What this task involves → Once the line with "[807,148,836,164] Deep ->" is found in the entries below, repeat it and each following line exactly, up to and including the line with "[291,351,350,367] Analysis ->". Add no other lines.

=== Provided records ===

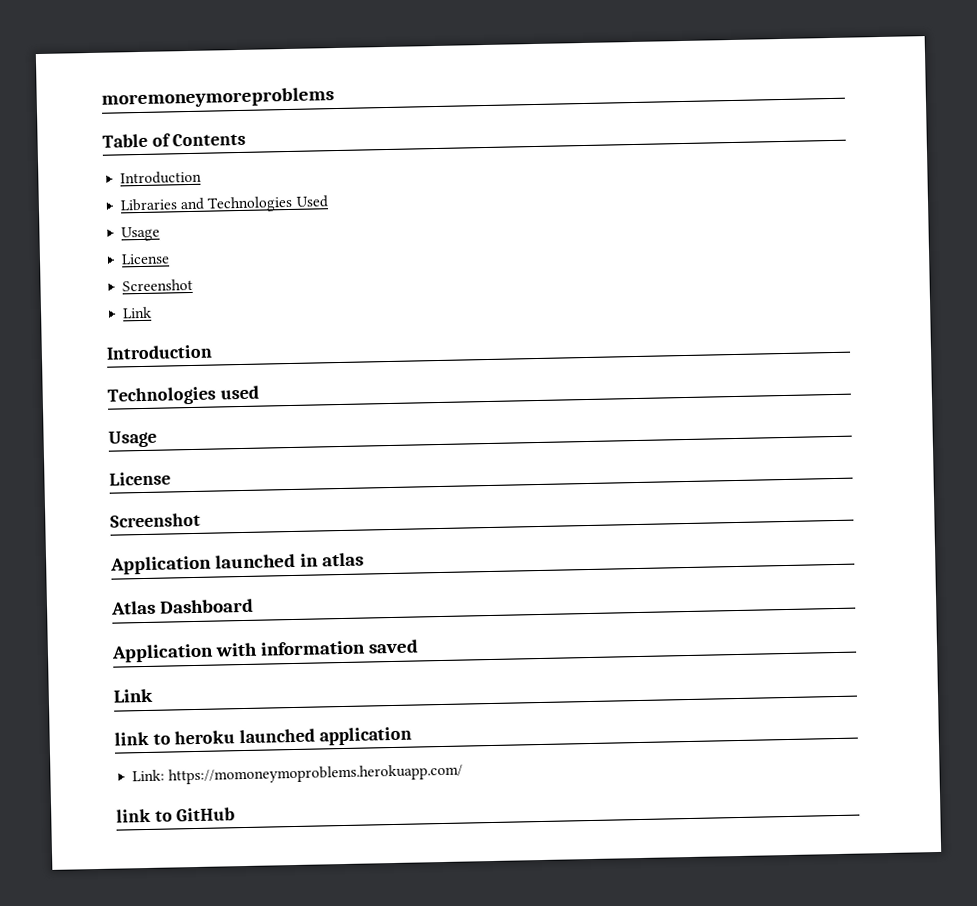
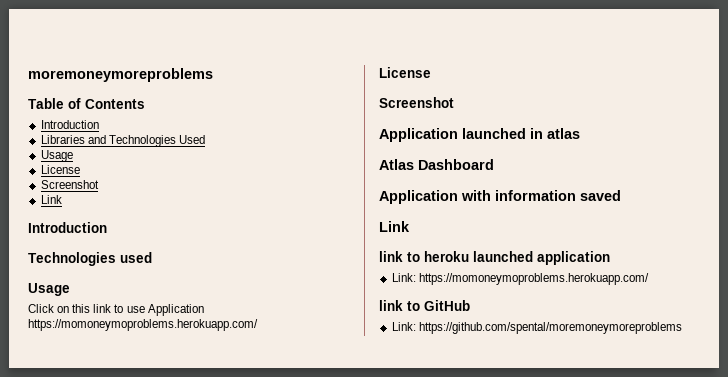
(157, 439) none -> [28,304,204,316] [28,319,258,331] // Click on this link to use Application https://momoneymoproblems.herokuapp.com/
(236, 814) none -> [391,322,682,334] // Link: https://github.com/spental/moremoneymoreproblems

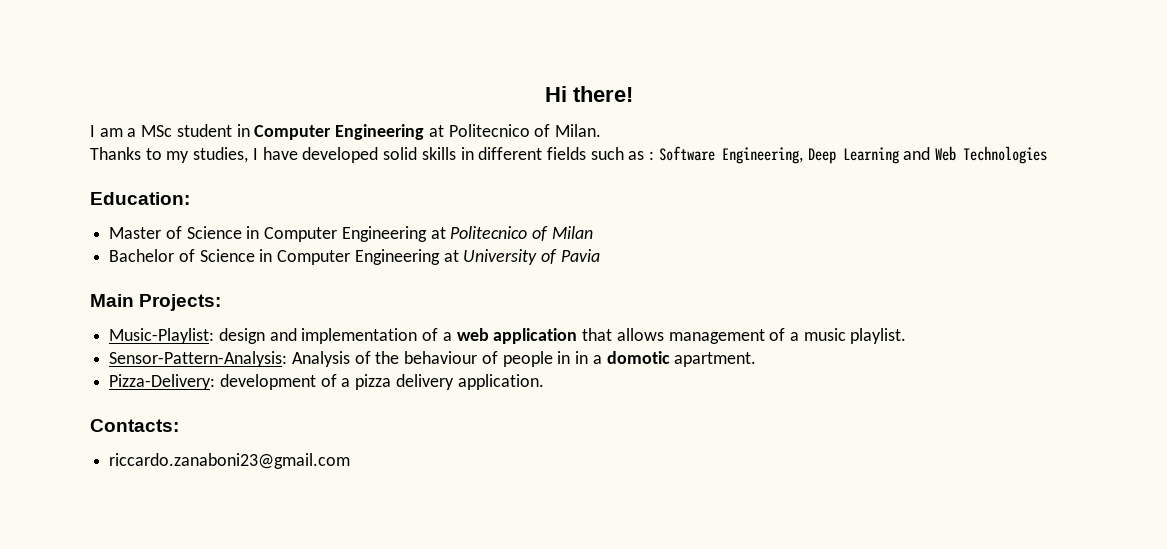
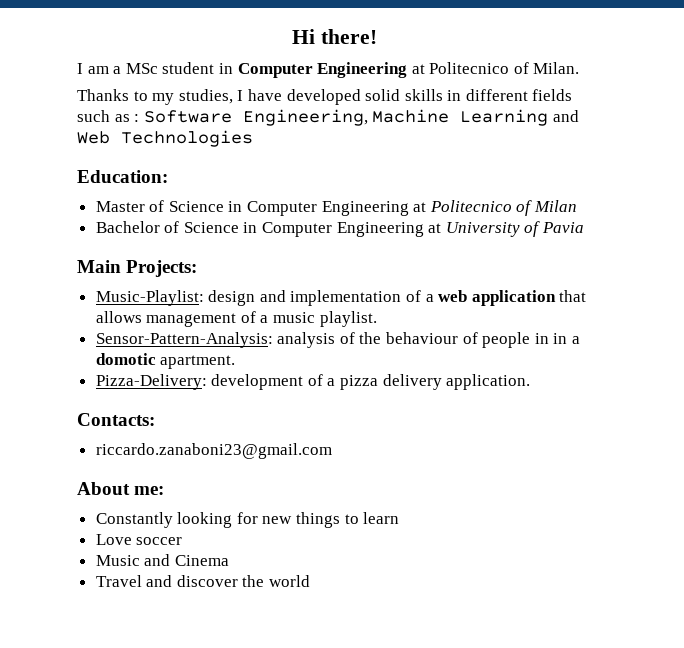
[807,148,836,164] Deep -> [372,109,450,123] Machine
[291,351,350,367] Analysis -> [277,332,336,348] analysis
(351, 461) none -> [77,482,165,495] [95,512,400,528] [95,534,183,545] [95,554,229,566] [95,575,311,587] // About me: // Constantly looking for new things to learn // Love soccer // Music and Cinema // Travel and discover the world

===

Response for this exercise →
[807,148,836,164] Deep -> [372,109,450,123] Machine
[291,351,350,367] Analysis -> [277,332,336,348] analysis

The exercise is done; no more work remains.